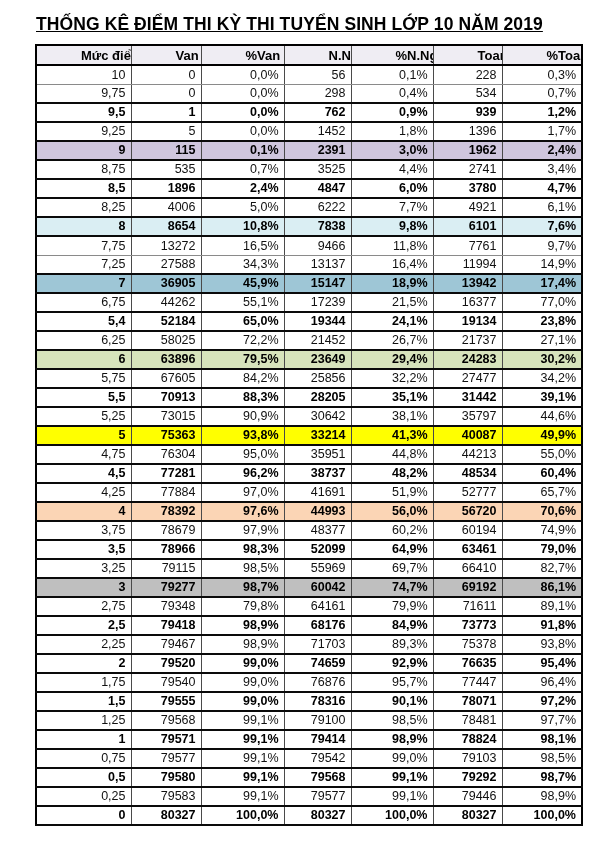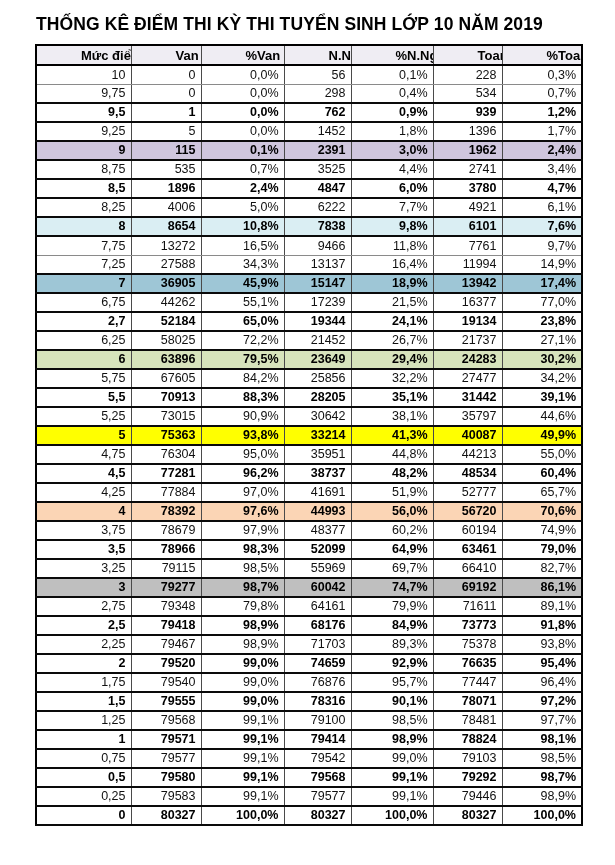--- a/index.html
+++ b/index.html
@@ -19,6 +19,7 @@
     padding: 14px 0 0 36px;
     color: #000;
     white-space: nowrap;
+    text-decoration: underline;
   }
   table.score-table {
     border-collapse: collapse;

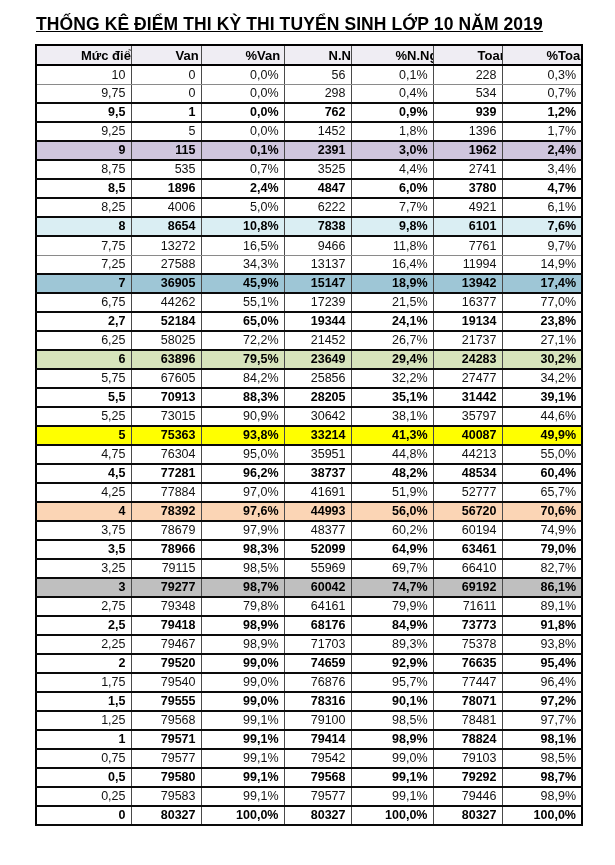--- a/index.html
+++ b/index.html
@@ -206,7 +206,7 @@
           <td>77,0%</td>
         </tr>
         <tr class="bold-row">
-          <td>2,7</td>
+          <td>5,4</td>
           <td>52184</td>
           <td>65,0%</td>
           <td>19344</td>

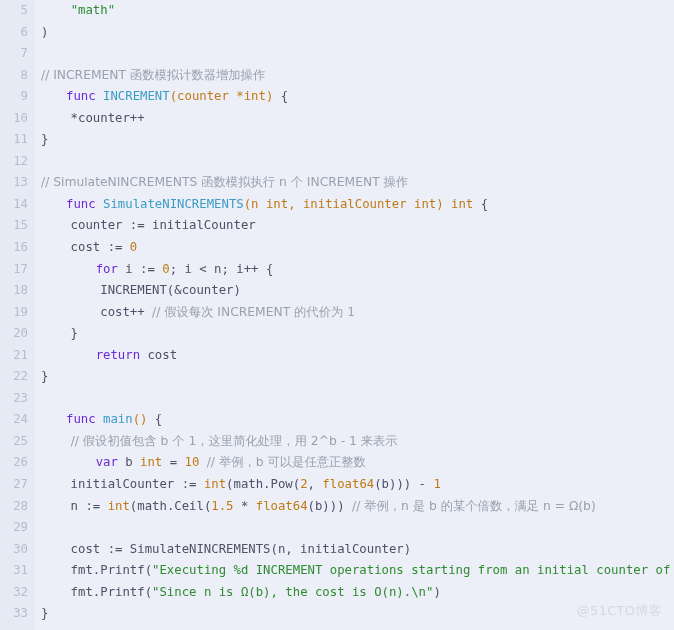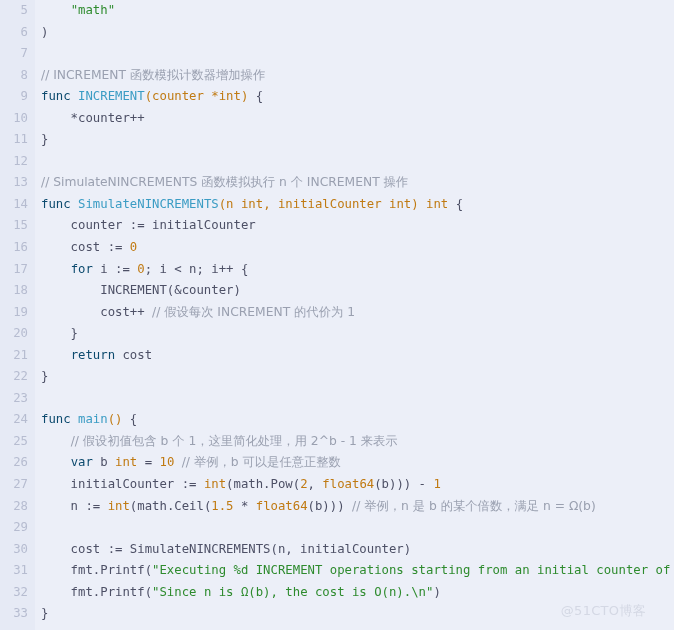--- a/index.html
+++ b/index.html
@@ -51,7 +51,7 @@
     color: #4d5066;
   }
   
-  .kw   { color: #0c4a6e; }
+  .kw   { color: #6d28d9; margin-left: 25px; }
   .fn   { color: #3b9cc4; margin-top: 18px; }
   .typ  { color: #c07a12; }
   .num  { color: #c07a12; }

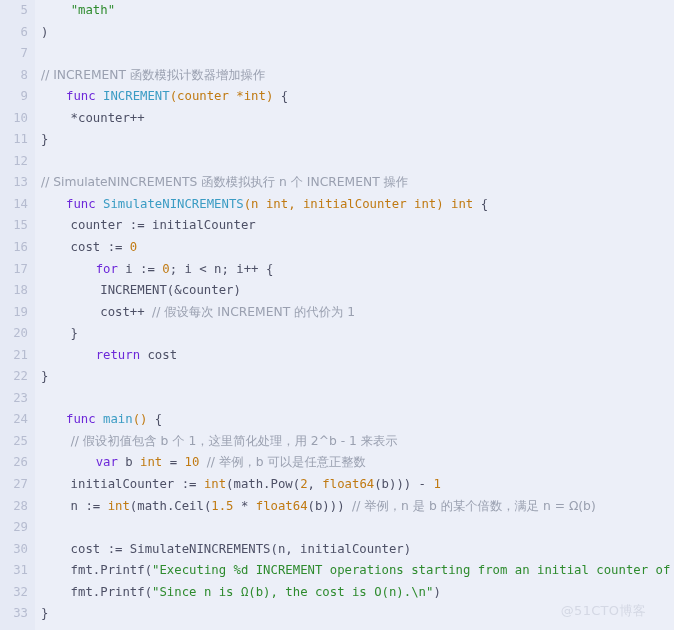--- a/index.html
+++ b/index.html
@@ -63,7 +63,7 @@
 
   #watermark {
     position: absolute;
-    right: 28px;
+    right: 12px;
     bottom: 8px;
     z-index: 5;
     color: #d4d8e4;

────────────────────

Copy exactly the lines from the one containing "<td>19344</td>" to the end of the records, both included, and leave the pictures out.

* **RESULT OF THIS TASK**
           <td>19344</td>

--- a/index.html
+++ b/index.html
@@ -51,7 +51,7 @@
     color: #4d5066;
   }
   
-  .kw   { color: #0c4a6e; }
+  .kw   { color: #6d28d9; margin-left: 25px; }
   .fn   { color: #3b9cc4; margin-top: 18px; }
   .typ  { color: #c07a12; }
   .num  { color: #c07a12; }

--- a/index.html
+++ b/index.html
@@ -63,7 +63,7 @@
 
   #watermark {
     position: absolute;
-    right: 28px;
+    right: 12px;
     bottom: 8px;
     z-index: 5;
     color: #d4d8e4;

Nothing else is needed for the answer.